The COMPANY has entered into this AGREEMENT in reliance on EXECUTIVE's
representation and warranty that this AGREEMENT and the employment of EXECUTIVE
by the COMPANY will not violate or conflict with any AGREEMENT he may have with
any other entity or by which EXECUTIVE may be bound.

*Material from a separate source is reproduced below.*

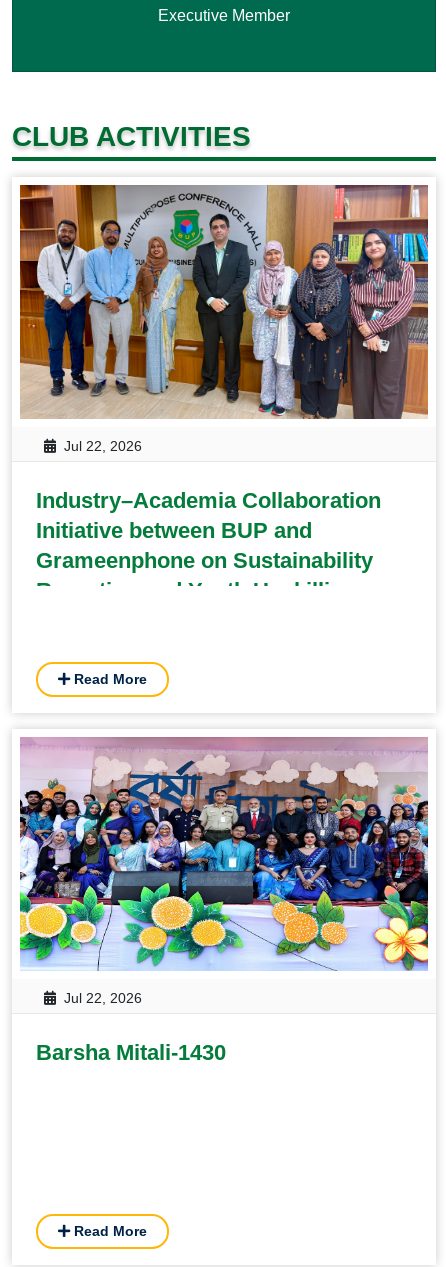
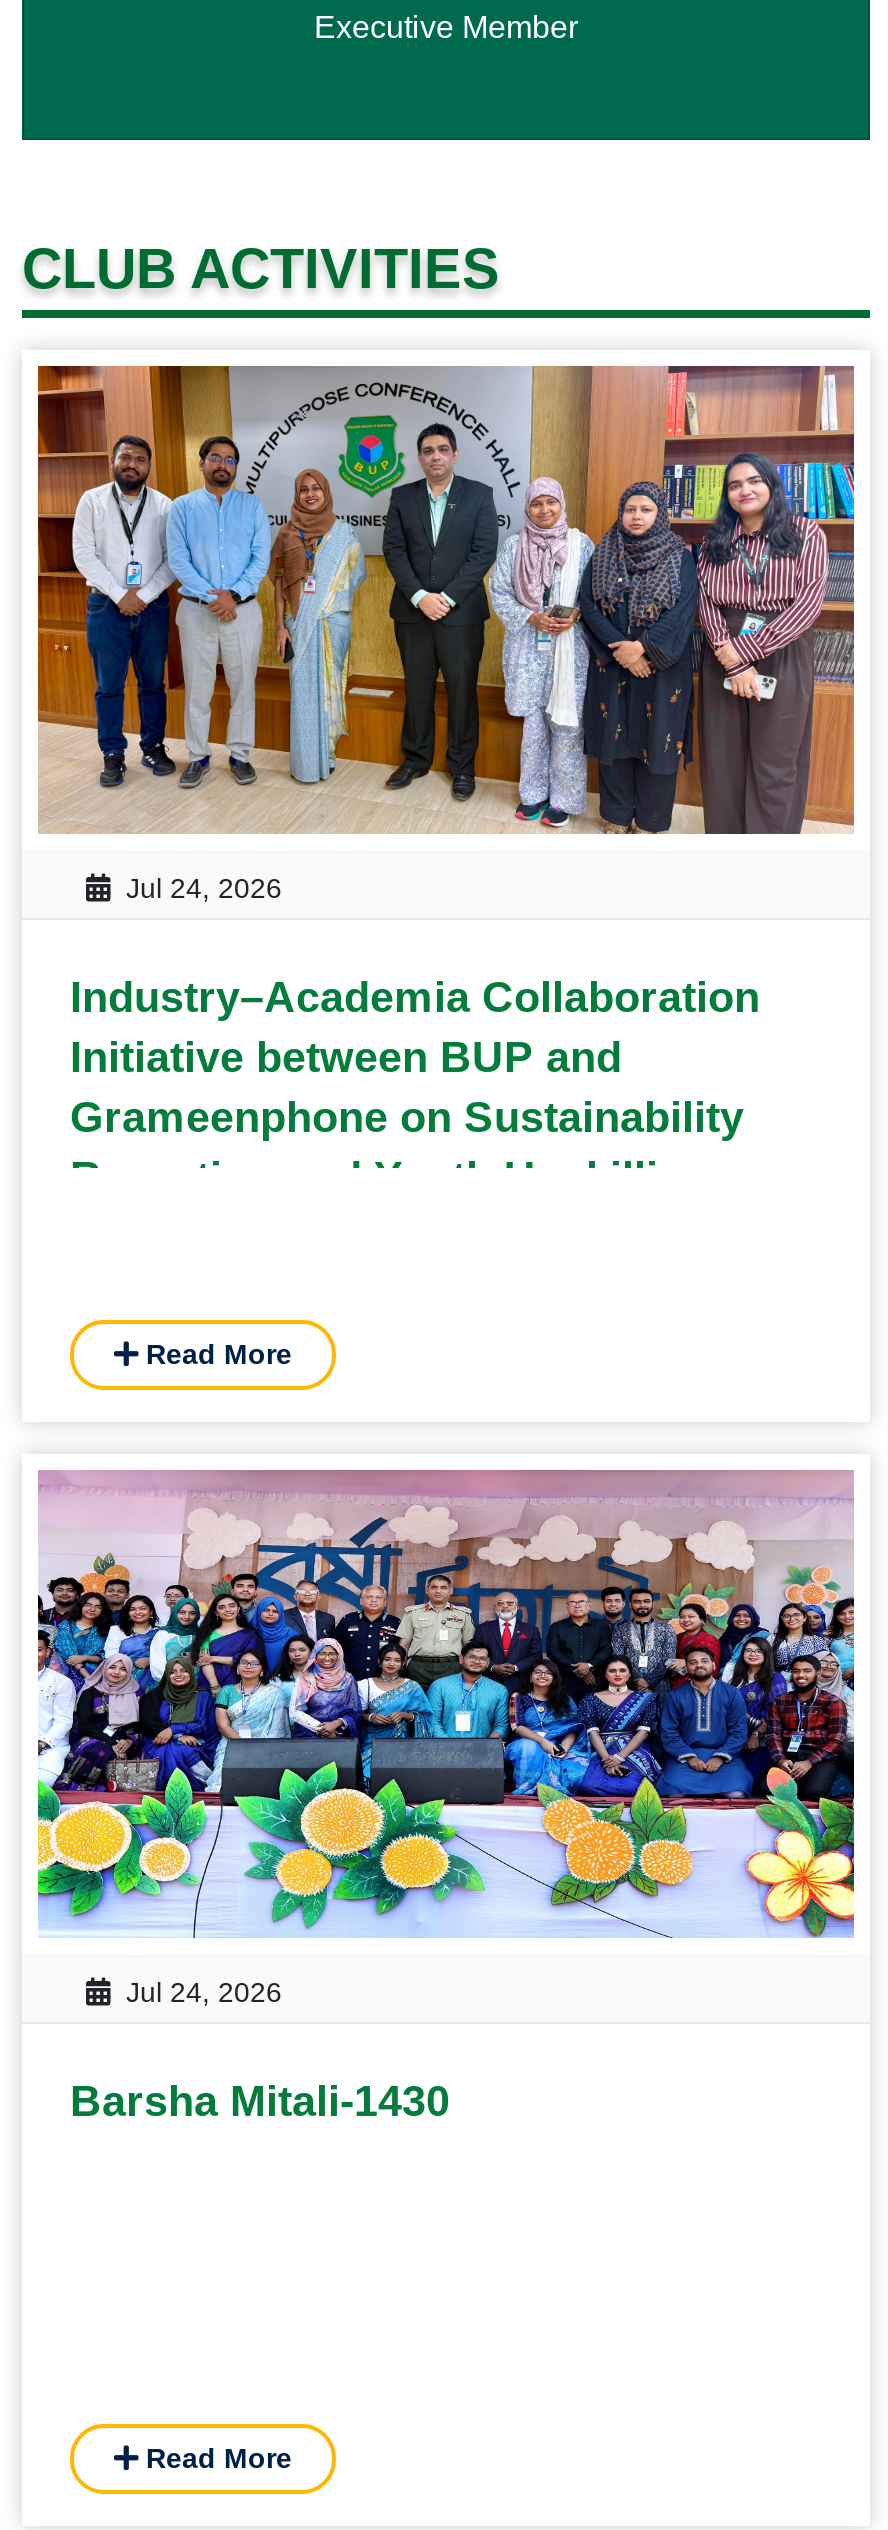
- Jul 22, 2026
+ Jul 24, 2026

- Jul 22, 2026
+ Jul 24, 2026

Section 1.4 - PLACE OF EMPLOYMENT.
EXECUTIVE's primary place of employment shall be at the COMPANY's
headquarters in Orange County, California; it being understood that the scope of
EXECUTIVE's duties hereunder may require a substantial amount of travel.
Section 1.5 - TERM
The term of this AGREEMENT shall be for three years unless earlier
terminated as provided herein.
ARTICLE II - TERMINATION OF EMPLOYMENT
Section 2.1 - TERMINATION OF AGREEMENT BY THE COMPANY.
(a) CAUSE. The COMPANY may terminate this AGREEMENT:
(1) at any time without advance notice in the event EXECUTIVE
commits any act of fraud, gross misconduct or is convicted of a felony, or
(2) in the event EXECUTIVE, in the reasonable opinion of the
Board of Directors, materially fails to fulfill his duties under this AGREEMENT
and such failure remains uncured, in the reasonable opinion of the Board of
Directors, thirty days after the COMPANY shall have given EXECUTIVE written
notice thereof.
Any termination pursuant to this Section 2.1(a) shall be deemed
to be for cause ("CAUSE").
(b) WITHOUT CAUSE. The COMPANY may terminate this AGREEMENT at any
time without Cause upon one hundred eighty (180) days' notice delivered to
EXECUTIVE.
Section 2.2 - TERMINATION OF AGREEMENT BY DISABILITY OF EXECUTIVE.
If, for a period of ninety (90) consecutive days or one hundred fifty
(150) days in any one year period, EXECUTIVE has been, in the opinion of a
physician selected by the COMPANY and reasonably acceptable to EXECUTIVE,
disabled, and during such period or periods is unable to substantially perform
his duties hereunder (an "EVENT OF DISABILITY"), this AGREEMENT shall then be
terminated.
Section 2.3 - TERMINATION OF AGREEMENT BY DEATH OF EXECUTIVE.
This AGREEMENT shall be terminated without notice automatically upon
EXECUTIVE's death. In such case, the Termination Date shall be the date of
death.
Section 2.4 - TERMINATION OF AGREEMENT BY EXECUTIVE.
EXECUTIVE may terminate this AGREEMENT (a) if the COMPANY materially
changes EXECUTIVE's duties or authority as provided in this AGREEMENT,
including assignment to duties materially inconsistent with those set forth
herein, material reduction in EXECUTIVE's duties or authority, or material
interference by the Board of Directors which adversely affects EXECUTIVE 's
ability to perform his duties hereunder, (b) if the COMPANY materially breaches
this AGREEMENT, including, without limitation, reducing EXECUTIVE's then
current Salary or failing to make any Salary or bonus payment when due and owing
or (c) upon ninety (90) days' advance notice.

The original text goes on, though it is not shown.